Schadensersatzanspruch aufgrund der Verletzung eines Schutzgesetzes im Sinne des § 823 Abs. 2 BGB
Jetzt wird es kompliziert, denn die Vorschrift des § 823 Abs. 2 BGB liefert gleich noch eine weitere Anspruchsgrundlage für einen Schadensersatz. Diese kann gleichzeitig neben einem Anspruch aus § 823 Abs. 1 BGB bestehen.

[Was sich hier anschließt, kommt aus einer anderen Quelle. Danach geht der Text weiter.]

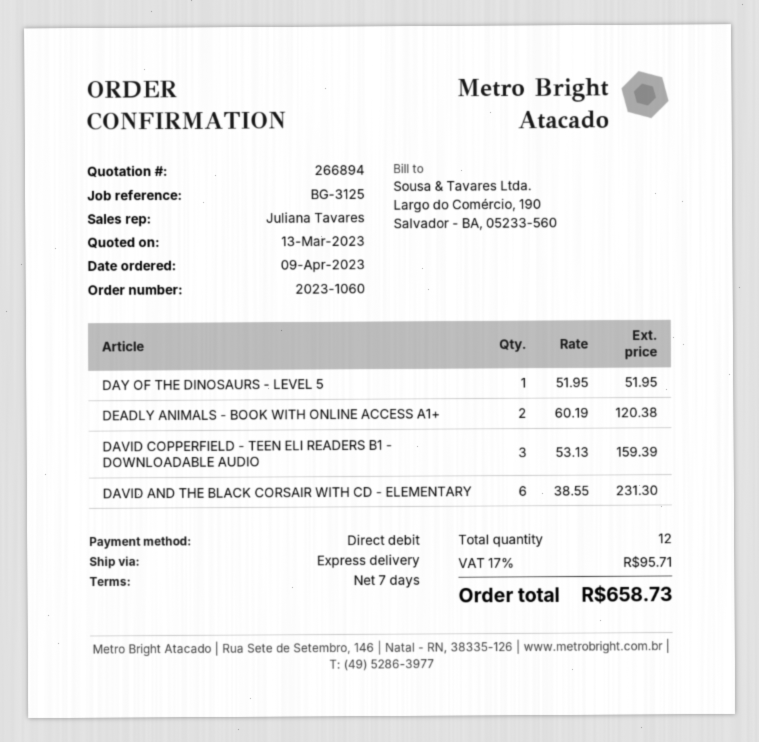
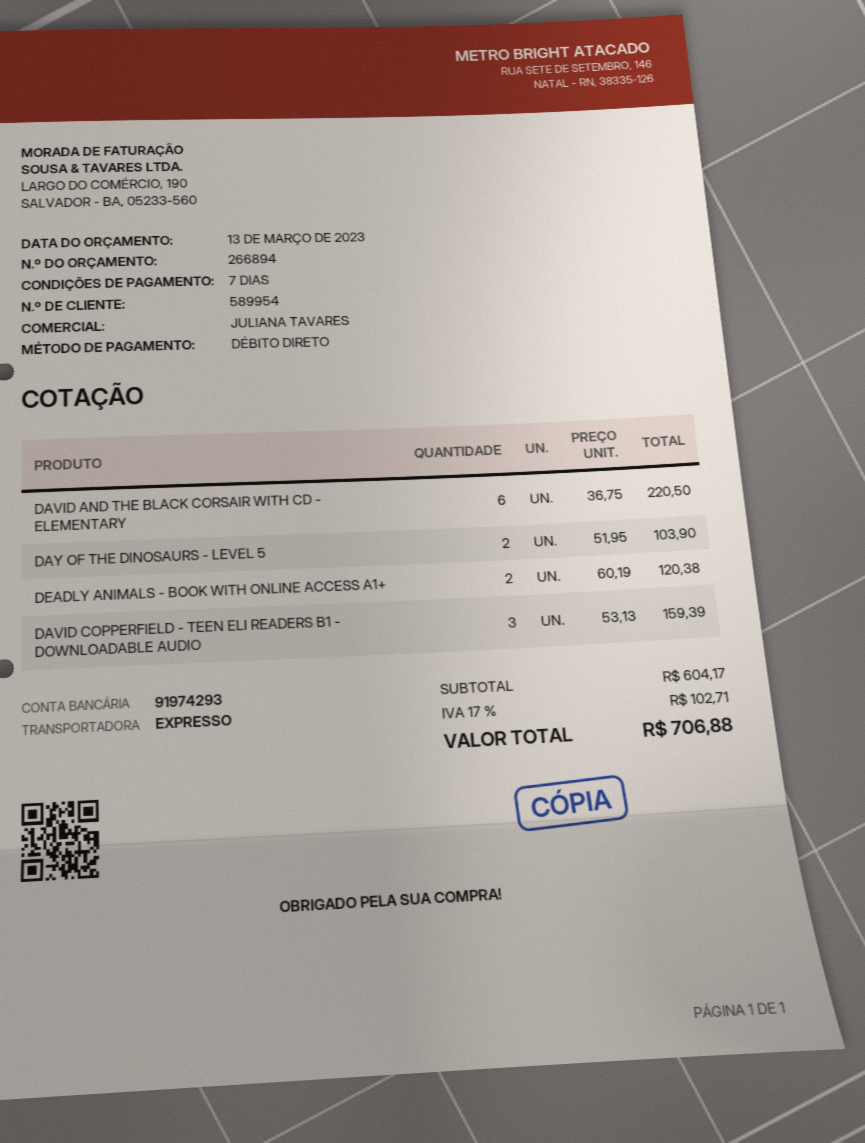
DAY OF THE DINOSAURS - LEVEL 5: 1 x 51.95 = 51.95 -> 2 x 51.95 = 103.90
DAVID AND THE BLACK CORSAIR WITH CD - ELEMENTARY: 6 x 38.55 = 231.30 -> 6 x 36.75 = 220.50
tax: 17% = 95.71 -> 17% = 102.71
total: 658.73 -> 706.88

Als Schutzgesetz kommt prinzipiell jede Norm in Betracht, die dem Schutz des Einzelnen oder eines bestimmten Personenkreises dient. Nun wird auch klar, warum ein Schadensersatzanspruch gleichzeitig sowohl aus § 823 Abs. 1 als auch Abs. 2 BGB resultieren kann. Wer beispielsweise vorsätzlich das Eigentum eines anderen beschädigt, der hat sowohl das Rechtsgut "Eigentum" im Sinne des Absatzes 1 verletzt, als auch gleichzeitig den Straftatbestand einer Sachbeschädigung i. S. d. § 303 StGB erfüllt, der wiederum ein Schutzgesetz im Sinne des Absatzes 2 des § 823 BGB darstellt.